** Records shown follows **

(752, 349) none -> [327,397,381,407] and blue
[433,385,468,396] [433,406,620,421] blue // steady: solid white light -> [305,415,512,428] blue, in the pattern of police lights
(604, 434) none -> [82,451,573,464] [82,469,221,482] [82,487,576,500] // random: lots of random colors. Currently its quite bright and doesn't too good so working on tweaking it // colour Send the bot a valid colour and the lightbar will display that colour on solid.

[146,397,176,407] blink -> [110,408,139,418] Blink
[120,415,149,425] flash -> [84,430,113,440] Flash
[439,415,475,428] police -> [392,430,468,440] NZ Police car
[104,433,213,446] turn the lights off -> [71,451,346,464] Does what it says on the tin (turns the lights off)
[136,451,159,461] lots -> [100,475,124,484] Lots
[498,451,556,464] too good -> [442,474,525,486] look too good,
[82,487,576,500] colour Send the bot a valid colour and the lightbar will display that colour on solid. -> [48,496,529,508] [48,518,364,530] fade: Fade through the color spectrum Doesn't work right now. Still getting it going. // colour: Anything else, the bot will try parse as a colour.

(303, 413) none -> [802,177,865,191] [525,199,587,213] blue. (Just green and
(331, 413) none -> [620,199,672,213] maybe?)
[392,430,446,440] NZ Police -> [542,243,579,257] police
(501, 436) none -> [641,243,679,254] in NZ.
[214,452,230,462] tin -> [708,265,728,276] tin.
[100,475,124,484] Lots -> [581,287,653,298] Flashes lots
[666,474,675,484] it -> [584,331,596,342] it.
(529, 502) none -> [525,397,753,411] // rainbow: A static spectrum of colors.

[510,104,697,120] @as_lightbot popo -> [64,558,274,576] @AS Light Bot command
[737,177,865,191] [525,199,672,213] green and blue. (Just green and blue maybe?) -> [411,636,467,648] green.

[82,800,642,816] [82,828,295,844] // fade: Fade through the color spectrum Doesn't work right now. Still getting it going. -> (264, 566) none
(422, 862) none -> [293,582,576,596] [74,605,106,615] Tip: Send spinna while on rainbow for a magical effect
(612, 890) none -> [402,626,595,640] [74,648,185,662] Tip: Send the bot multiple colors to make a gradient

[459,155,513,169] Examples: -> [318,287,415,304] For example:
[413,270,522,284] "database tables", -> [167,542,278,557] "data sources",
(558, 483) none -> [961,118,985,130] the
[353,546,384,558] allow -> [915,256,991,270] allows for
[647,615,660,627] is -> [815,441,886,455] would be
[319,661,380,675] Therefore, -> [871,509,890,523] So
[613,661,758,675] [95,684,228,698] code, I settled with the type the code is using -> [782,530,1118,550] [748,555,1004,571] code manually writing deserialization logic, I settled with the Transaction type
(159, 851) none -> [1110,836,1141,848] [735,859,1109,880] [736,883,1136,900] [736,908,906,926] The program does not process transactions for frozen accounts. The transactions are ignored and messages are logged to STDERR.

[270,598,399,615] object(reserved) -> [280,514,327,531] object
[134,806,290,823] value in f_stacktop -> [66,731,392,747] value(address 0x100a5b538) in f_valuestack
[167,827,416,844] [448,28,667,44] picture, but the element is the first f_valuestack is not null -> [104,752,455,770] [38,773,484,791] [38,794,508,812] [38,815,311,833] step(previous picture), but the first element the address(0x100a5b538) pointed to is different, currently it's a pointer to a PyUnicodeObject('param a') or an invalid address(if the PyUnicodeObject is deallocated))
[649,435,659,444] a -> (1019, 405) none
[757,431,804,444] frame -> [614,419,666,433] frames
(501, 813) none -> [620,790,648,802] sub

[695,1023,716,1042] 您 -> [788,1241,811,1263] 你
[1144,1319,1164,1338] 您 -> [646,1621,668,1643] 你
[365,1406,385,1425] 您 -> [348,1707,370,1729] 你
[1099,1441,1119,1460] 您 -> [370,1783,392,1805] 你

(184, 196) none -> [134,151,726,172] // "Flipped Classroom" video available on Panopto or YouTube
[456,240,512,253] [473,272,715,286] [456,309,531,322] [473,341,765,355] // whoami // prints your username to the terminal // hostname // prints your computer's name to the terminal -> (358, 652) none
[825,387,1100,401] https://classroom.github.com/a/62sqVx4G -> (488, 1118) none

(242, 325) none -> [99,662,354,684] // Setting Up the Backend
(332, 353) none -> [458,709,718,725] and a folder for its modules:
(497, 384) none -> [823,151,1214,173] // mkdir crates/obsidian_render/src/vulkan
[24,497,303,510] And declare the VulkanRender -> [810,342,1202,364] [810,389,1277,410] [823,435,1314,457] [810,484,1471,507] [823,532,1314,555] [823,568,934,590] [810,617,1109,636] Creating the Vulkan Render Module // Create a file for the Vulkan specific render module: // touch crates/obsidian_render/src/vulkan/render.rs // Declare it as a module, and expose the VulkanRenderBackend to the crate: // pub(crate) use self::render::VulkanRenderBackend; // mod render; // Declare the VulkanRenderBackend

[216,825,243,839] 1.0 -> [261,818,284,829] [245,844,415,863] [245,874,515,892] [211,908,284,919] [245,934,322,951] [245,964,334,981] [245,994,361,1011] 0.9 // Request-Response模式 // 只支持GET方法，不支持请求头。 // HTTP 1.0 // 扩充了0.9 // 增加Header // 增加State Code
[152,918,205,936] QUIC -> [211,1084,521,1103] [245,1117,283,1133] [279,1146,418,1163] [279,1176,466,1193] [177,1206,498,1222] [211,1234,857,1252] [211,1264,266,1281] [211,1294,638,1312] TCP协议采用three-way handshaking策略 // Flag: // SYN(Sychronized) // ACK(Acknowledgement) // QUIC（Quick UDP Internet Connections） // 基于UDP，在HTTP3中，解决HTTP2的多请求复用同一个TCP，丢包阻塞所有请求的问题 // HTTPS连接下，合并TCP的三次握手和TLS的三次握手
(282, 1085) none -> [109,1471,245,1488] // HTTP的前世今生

** End of Records shown **

#### Task directions
Set the entries down again exactly, beginning with their first line and ending with the line that contains "[136,451,159,461] lots ->"; omit all other lines.

#### Answer to this exercise
(752, 349) none -> [327,397,381,407] and blue
[433,385,468,396] [433,406,620,421] blue // steady: solid white light -> [305,415,512,428] blue, in the pattern of police lights
(604, 434) none -> [82,451,573,464] [82,469,221,482] [82,487,576,500] // random: lots of random colors. Currently its quite bright and doesn't too good so working on tweaking it // colour Send the bot a valid colour and the lightbar will display that colour on solid.

[146,397,176,407] blink -> [110,408,139,418] Blink
[120,415,149,425] flash -> [84,430,113,440] Flash
[439,415,475,428] police -> [392,430,468,440] NZ Police car
[104,433,213,446] turn the lights off -> [71,451,346,464] Does what it says on the tin (turns the lights off)
[136,451,159,461] lots -> [100,475,124,484] Lots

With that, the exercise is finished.